--- TASK REQUIREMENTS ---
Once you find the line with "[616,700,656,711] [33,717,427,731] This" in the data that follows, repeat it and every line after it exactly, through the line with "[33,805,689,819] [33,821,190,835] //".

--- THE INPUT ---
*** Block opens ***
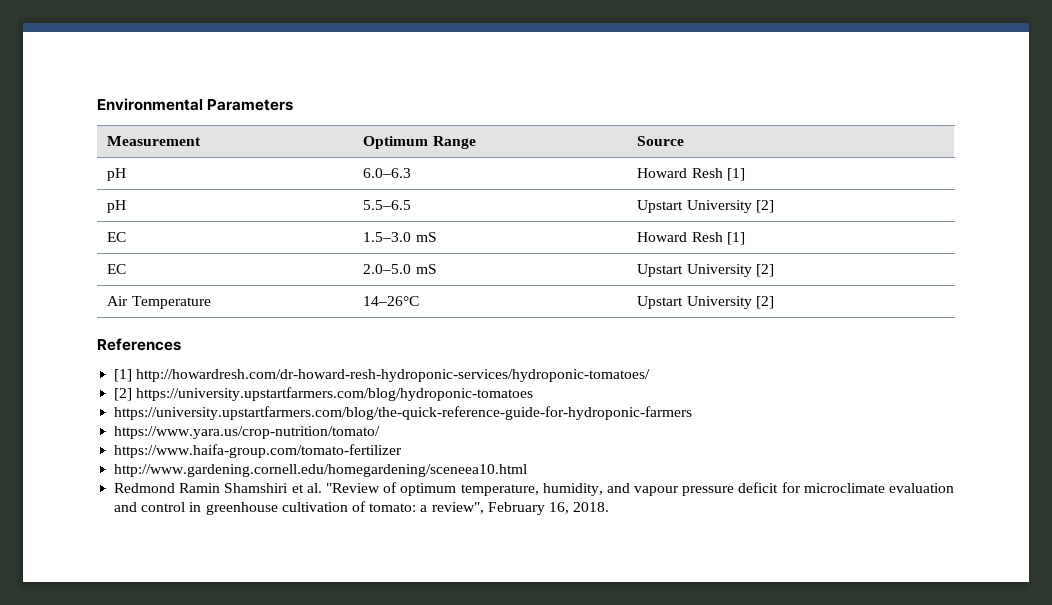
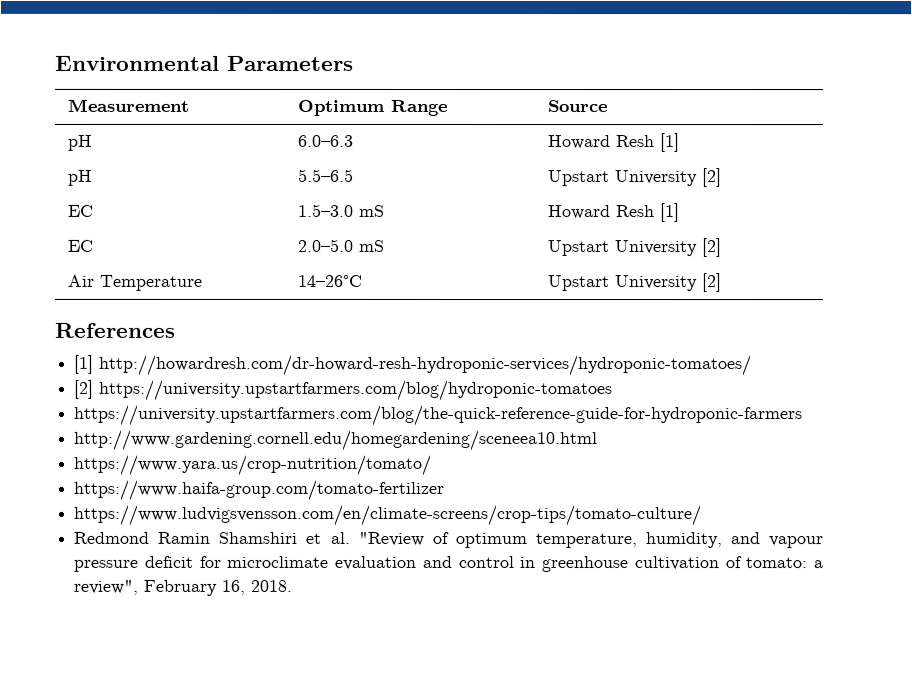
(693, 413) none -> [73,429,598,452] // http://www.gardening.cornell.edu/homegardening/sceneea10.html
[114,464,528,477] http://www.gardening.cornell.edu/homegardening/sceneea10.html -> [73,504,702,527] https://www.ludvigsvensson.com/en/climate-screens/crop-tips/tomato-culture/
*** Block closes ***
*** Block opens ***
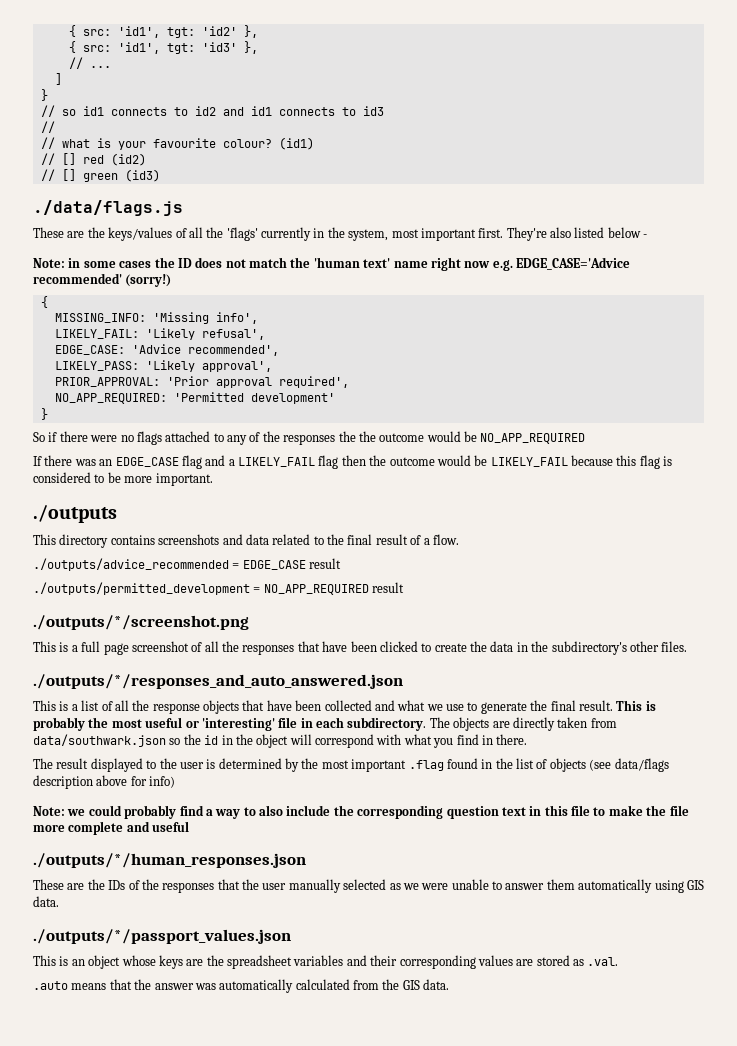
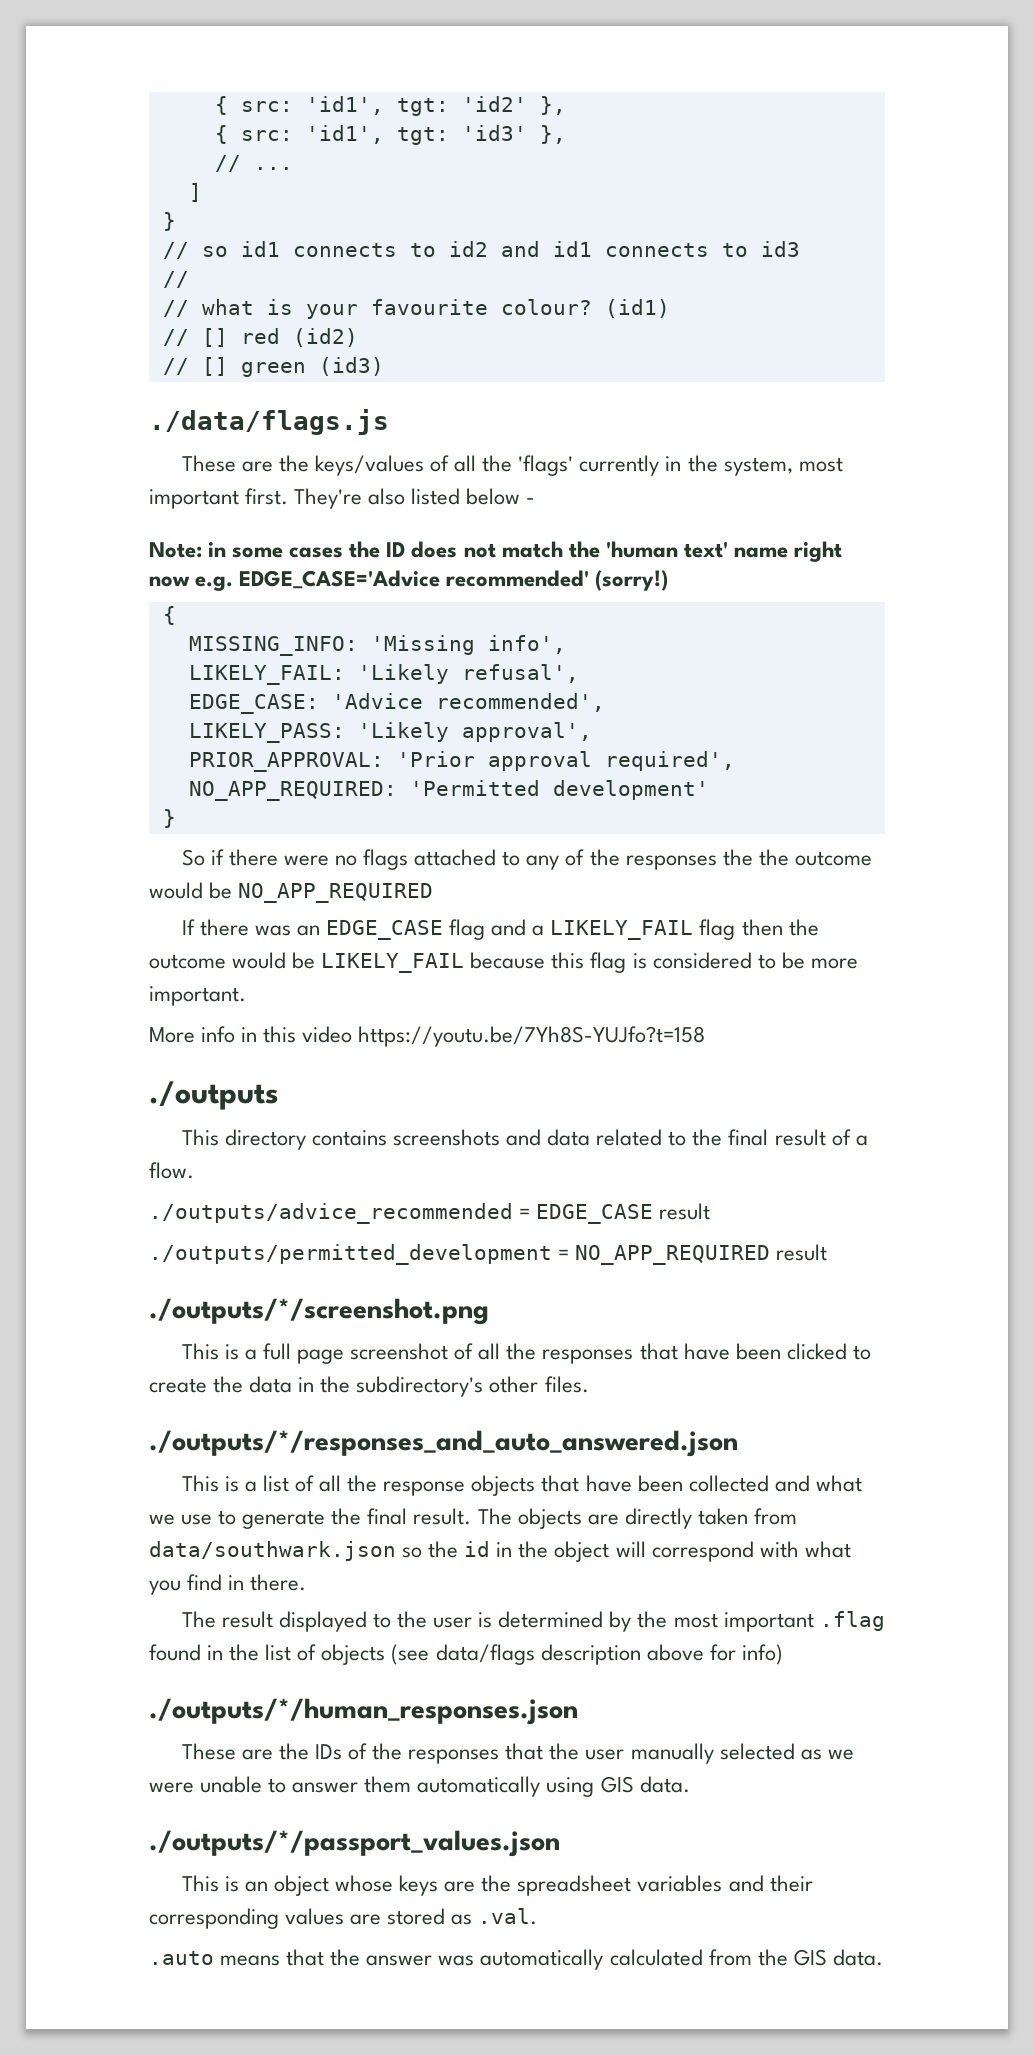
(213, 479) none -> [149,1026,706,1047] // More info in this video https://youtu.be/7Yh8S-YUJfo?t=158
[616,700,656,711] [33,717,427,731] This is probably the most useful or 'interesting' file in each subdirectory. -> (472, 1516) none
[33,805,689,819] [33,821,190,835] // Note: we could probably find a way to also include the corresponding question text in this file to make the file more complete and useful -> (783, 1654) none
*** Block closes ***
--- YOUR SOLUTION ---
[616,700,656,711] [33,717,427,731] This is probably the most useful or 'interesting' file in each subdirectory. -> (472, 1516) none
[33,805,689,819] [33,821,190,835] // Note: we could probably find a way to also include the corresponding question text in this file to make the file more complete and useful -> (783, 1654) none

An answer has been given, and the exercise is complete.